1. 15

The past 3 years of work in NLP have been characterized by the development and deployment of ever larger language models, es-pecially for English. BERT, its variants, GPT-2/3, and others, most recently Switch-C, have pushed the boundaries of the possible both through architectural innovations and through sheer size. Usingt hese pretrained models and the methodology of fine-tuning them for specific tasks, researchers have extended the state of the arton a wide array of tasks as measured by leaderboards on specific benchmarks for English. In this paper, we take a step back and ask:How big is too big? What are the possible risks associated with this technology and what paths are available for mitigating those risks? We provide recommendations including weighing the environmen-tal and financial costs first, investing resources into curating and carefully documenting datasets rather than ingesting everything on the web, carrying out pre-development exercises evaluating how the planned approach fits into research and development goals and supports stakeholder values, and encouraging research directions beyond ever larger language models.

  1. 4

    Relevant to the title, these huge language models are in effect part complex new technology and part…search index. They memorize phone numbers and addresses from the Internet. GPT-3 generates plausible-sounding news articles about gay marriage in the United Methodist Church, but it also seems to have ingested actual news articles about the topic (not the best source but see here). Typing questions into Google search also gets you plausible looking text, but there you (hopefully) know where it came from!

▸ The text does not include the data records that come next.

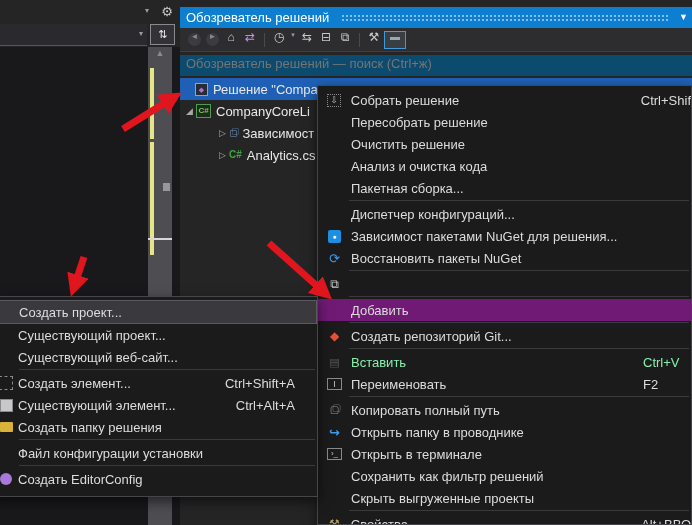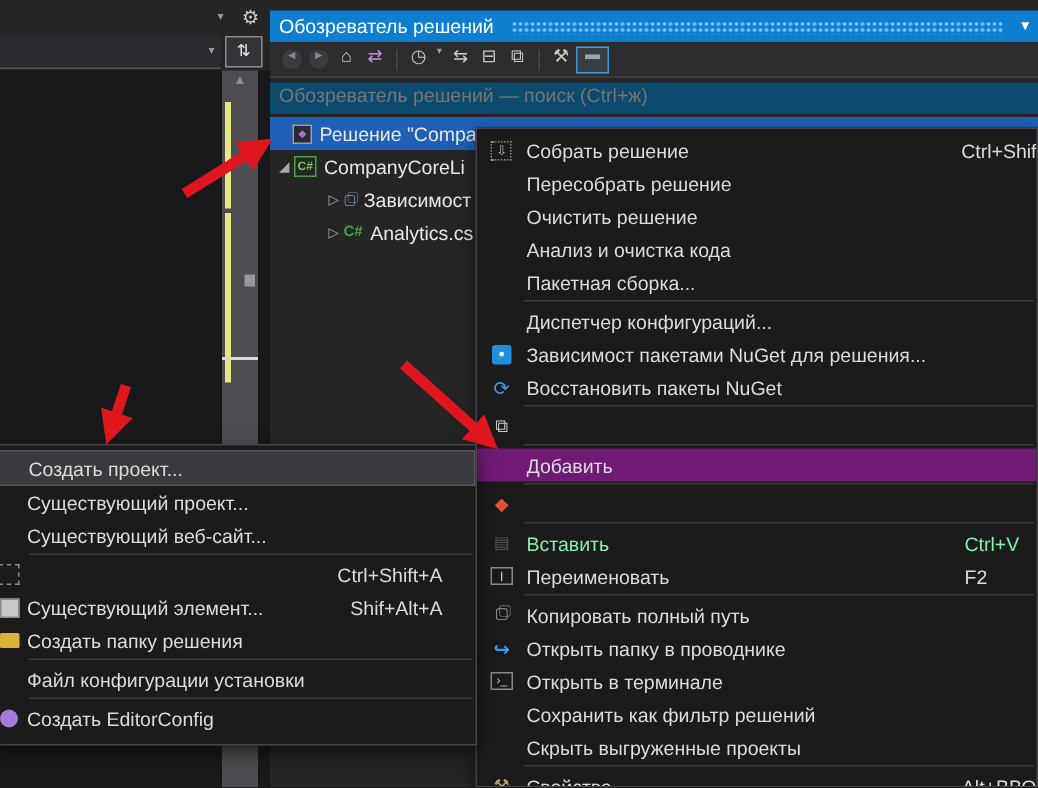"Создать репозиторий Git..." span.mi-label { html: none -> <span>Создать репозиторий Git...</span> }
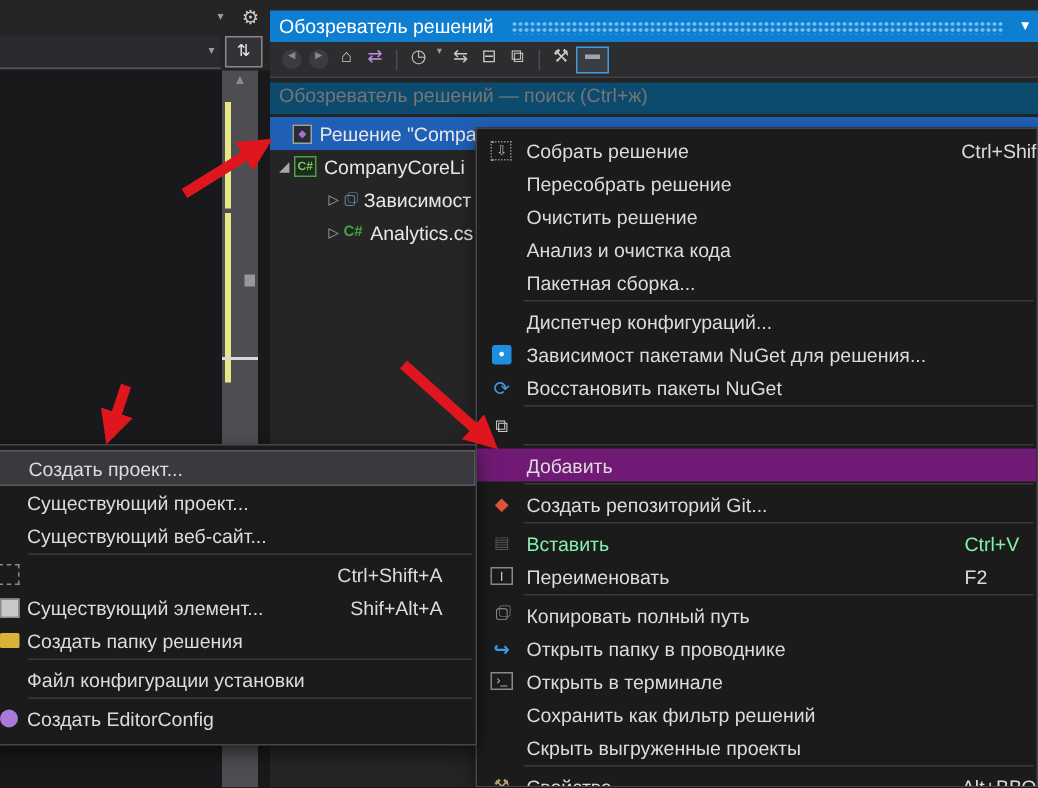"Создать элемент..." span.mi-label { html: none -> <span>Создать элемент...</span> }
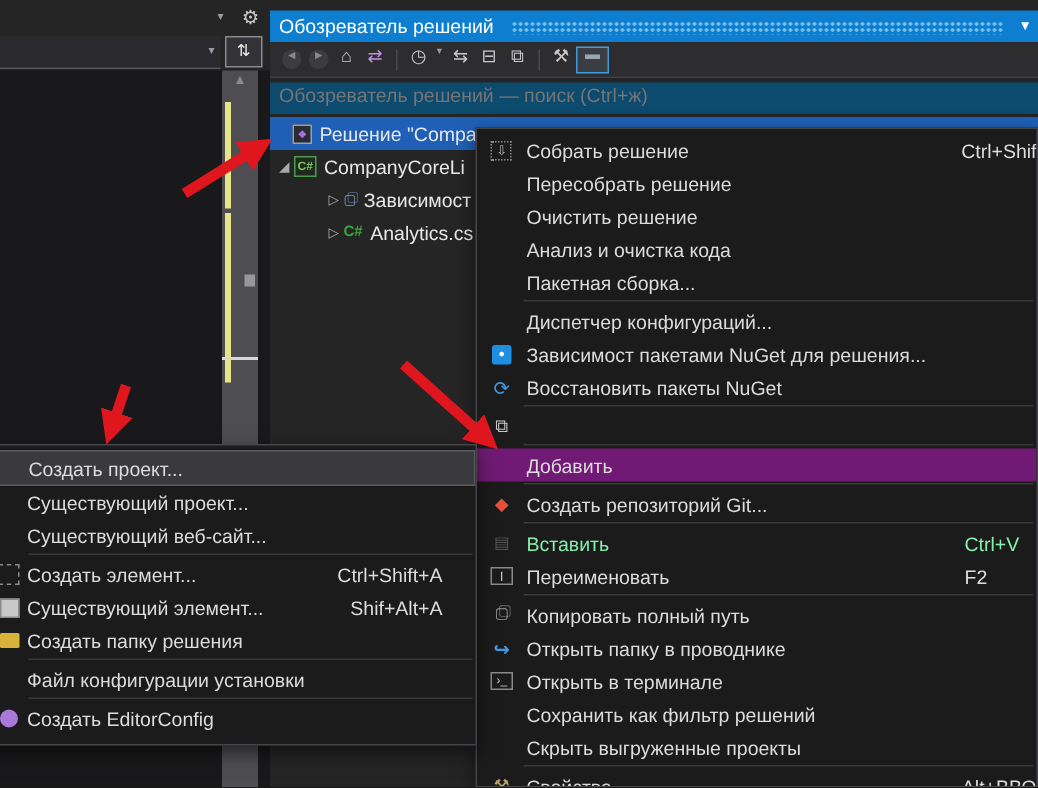"Shif+Alt+A" span.mi-sc { text: Shif+Alt+A -> Ctrl+Alt+A }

    I’m not saying there is nothing new or remarkable with big language models, just that how impressive the results are is not a direct measure of how much generalization they’re doing, as separated from having relevant stuff in the training data and doing a good job stringing it together. Although it’d be a weird loop-around in the history of AI, a general DNN that had built up the ability to do arithmetic (other than from memory), or answer the kinds of questions old-school expert systems did (‘are camels generally bigger than ants?’), could be impressive in a totally different way from what we have.

      1. 3

        OP seems to be taken from a journal. The pdfs are different but the content is the same.

        1. 1

          this is the ACM’s copy from the conference it was released at.

          Probably need a mod to merge the two stories.

          1. 2

            You’re right. Merged. Apologies for missing that earlier, I was in a hurry.

        2. 4

          Commenting on my own post to add:

          This is the paper which led to Timnit Gebru’s termination by Google, and which is currently, apparently, causing the termination of Margaret Mitchel.

          1. 2

            For context, this is the research that Timnit Gebru was fired from Google for refusing to redact.